■ Problem description
What you return should match the data below exactly, with no pictures in it.

++++++++++

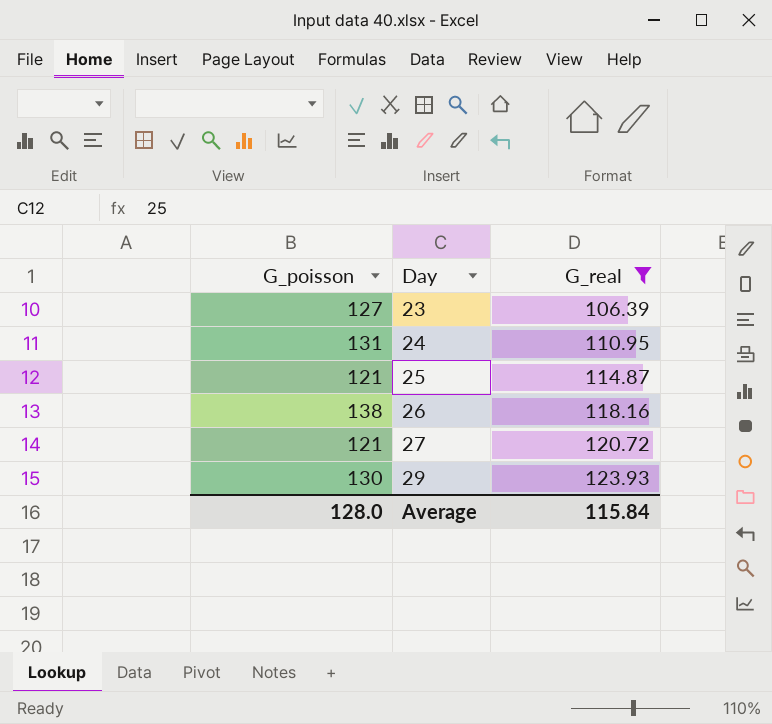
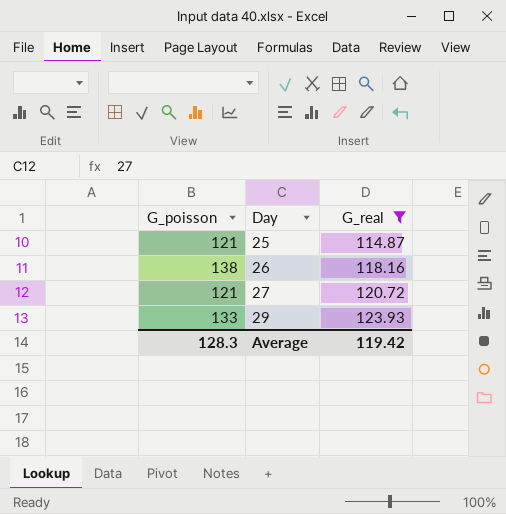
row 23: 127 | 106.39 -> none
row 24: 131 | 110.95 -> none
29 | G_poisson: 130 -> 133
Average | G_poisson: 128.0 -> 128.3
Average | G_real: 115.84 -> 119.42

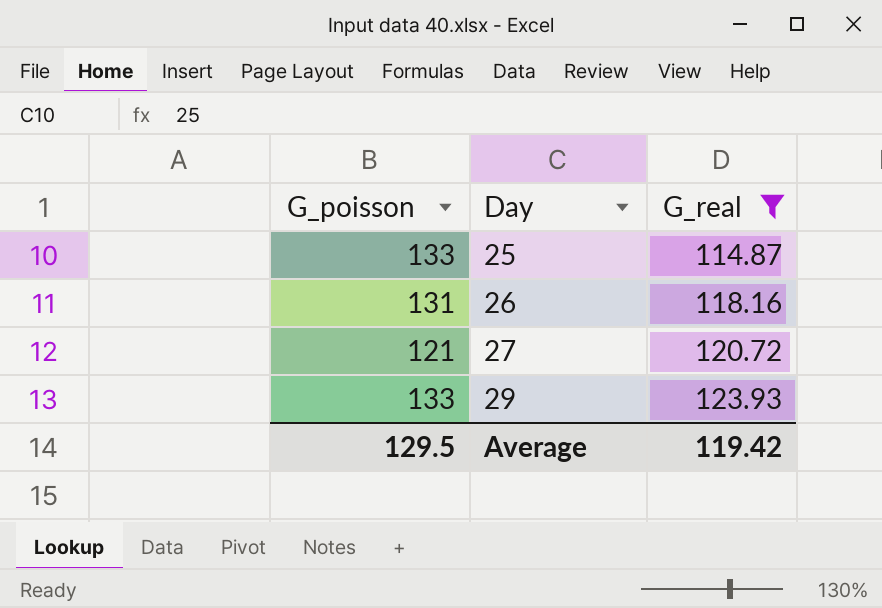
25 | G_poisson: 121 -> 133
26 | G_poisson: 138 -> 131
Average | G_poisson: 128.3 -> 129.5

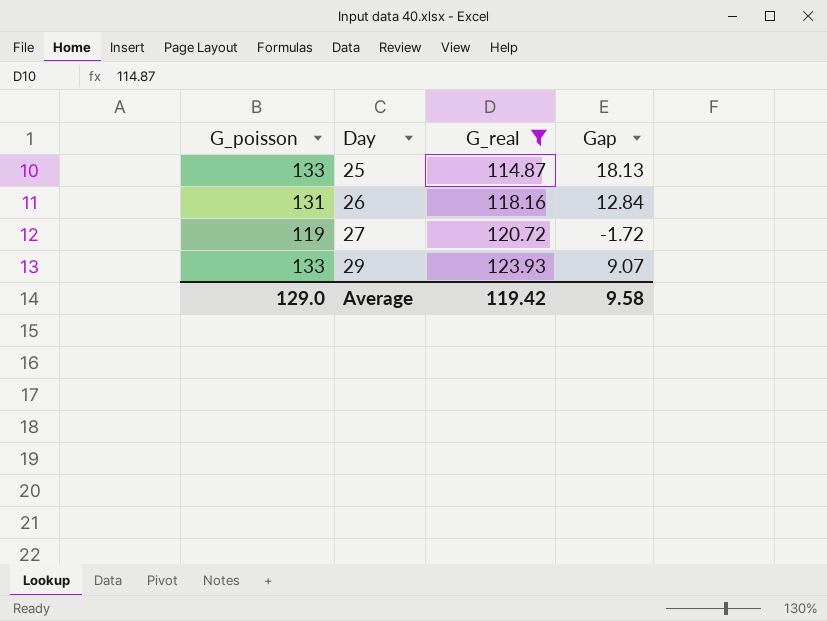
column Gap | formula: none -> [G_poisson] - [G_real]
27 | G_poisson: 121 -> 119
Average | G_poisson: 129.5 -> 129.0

++++++++++

■ Answer to the problem
row 23: 127 | 106.39 -> none
row 24: 131 | 110.95 -> none
29 | G_poisson: 130 -> 133
Average | G_poisson: 128.0 -> 128.3
Average | G_real: 115.84 -> 119.42

25 | G_poisson: 121 -> 133
26 | G_poisson: 138 -> 131
Average | G_poisson: 128.3 -> 129.5

column Gap | formula: none -> [G_poisson] - [G_real]
27 | G_poisson: 121 -> 119
Average | G_poisson: 129.5 -> 129.0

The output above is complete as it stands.